その後、同委員会は、日本政府に「質問リスト」を送付し、さらに必要な資料と文書報告の提出をもとめ、審査で話しあう主要な項目を明らかにしています。
この「質問リスト」には、NGOや国民がくりかえし政府にもとめ、運動してきた内容が反映されていることが注目されます。
「質問リスト」では、前回の「勧告」で「まだ実施されていないもの」として、「差別の禁止」「競争主義的な教育制度」「いじめを含む学校における暴力」の三つを指摘しています。
審査では、教育および福祉で公的な財政負担の後退、内閣府が政策調整機関として機能しているかどうかも問われるでしょう。
「質問リスト」には、「就学前および放課後の子どものケア」、さらに児童虐待、暴力、少年法「改正」、障害児の問題などがのせられています。
政府がすすめる教育基本法改悪の動きが「子どもの権利条約」に逆行するというNGОの訴えが審査されることも期待されています。
第二十三回日本共産党大会議案がよびかけた、社会の道義的な危機を克服する国民的対話と運動には大きな反響がよせられています。
議案では、自民党政治のもとですすむゆがみや矛盾をただすたたかいにとどまらず、社会が独自にとりくむべき問題として、「民主的社会にふさわしい市民道徳の規準の確立」「子どもをまもるための社会の自己規律を築く」「子どもが自由に意見をのべ、社会参加する権利を保障する」「子どもの成長を支え合う草の根からのとりくみ」の四つを提起しました。

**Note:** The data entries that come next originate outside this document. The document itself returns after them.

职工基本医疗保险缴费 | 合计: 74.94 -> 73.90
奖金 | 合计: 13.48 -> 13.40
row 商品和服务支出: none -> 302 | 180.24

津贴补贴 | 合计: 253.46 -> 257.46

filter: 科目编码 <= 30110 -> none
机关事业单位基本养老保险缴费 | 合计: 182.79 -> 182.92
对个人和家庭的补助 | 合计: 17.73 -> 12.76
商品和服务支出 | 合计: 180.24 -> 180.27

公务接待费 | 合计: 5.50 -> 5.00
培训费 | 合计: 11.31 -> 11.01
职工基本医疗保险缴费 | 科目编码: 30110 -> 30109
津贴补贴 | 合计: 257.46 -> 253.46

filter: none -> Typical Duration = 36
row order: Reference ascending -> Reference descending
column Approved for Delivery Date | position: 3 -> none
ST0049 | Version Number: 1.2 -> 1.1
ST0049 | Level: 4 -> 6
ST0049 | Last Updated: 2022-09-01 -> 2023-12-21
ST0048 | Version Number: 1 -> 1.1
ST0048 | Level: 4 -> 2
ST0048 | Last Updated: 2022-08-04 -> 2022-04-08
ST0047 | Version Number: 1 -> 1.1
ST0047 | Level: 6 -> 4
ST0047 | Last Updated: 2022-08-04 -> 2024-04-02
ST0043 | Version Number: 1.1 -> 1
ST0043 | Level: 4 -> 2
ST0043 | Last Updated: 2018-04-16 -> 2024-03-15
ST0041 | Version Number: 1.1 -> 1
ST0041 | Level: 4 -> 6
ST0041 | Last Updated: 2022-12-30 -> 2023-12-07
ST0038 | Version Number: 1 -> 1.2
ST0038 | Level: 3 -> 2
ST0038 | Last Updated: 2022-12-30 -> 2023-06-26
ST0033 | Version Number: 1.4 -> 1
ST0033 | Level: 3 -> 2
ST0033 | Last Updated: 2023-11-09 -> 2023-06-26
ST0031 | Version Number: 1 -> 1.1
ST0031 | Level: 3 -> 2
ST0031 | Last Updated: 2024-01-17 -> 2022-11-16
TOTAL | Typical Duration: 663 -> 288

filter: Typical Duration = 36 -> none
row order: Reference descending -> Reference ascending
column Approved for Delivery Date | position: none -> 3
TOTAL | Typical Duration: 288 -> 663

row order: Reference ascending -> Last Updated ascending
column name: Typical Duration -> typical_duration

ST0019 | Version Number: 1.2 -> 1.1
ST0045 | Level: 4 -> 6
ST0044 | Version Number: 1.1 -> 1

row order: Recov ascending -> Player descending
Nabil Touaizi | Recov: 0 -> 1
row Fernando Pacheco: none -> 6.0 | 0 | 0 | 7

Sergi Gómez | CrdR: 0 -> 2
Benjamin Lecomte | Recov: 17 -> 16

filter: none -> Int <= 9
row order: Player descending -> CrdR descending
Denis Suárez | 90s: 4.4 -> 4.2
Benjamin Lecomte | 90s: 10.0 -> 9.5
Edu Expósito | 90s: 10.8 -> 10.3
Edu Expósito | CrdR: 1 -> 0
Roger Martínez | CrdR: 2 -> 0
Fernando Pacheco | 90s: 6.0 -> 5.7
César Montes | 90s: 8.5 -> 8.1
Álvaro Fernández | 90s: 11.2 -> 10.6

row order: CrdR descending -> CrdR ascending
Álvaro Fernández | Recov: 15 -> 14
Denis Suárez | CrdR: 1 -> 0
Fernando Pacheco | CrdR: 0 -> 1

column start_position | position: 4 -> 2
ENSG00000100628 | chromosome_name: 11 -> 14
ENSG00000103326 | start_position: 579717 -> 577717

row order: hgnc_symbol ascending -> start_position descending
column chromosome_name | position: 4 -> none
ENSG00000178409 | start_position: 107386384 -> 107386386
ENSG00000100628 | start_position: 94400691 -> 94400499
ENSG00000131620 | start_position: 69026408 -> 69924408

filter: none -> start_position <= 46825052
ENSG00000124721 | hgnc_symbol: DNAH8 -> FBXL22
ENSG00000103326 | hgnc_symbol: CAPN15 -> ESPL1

日本の子どもが自己肯定感情を深く傷つけられている現状を憂慮し、「子どもが自由に意見をのべる権利」を保障することを重視しました。
この権利を社会の各分野で保障しようという積極的な流れがさまざまな場で起こっています。
国連審査に注目しながら、「条約」の精神と内容にそって国の施策を前進させる新たな契機にしたいものです。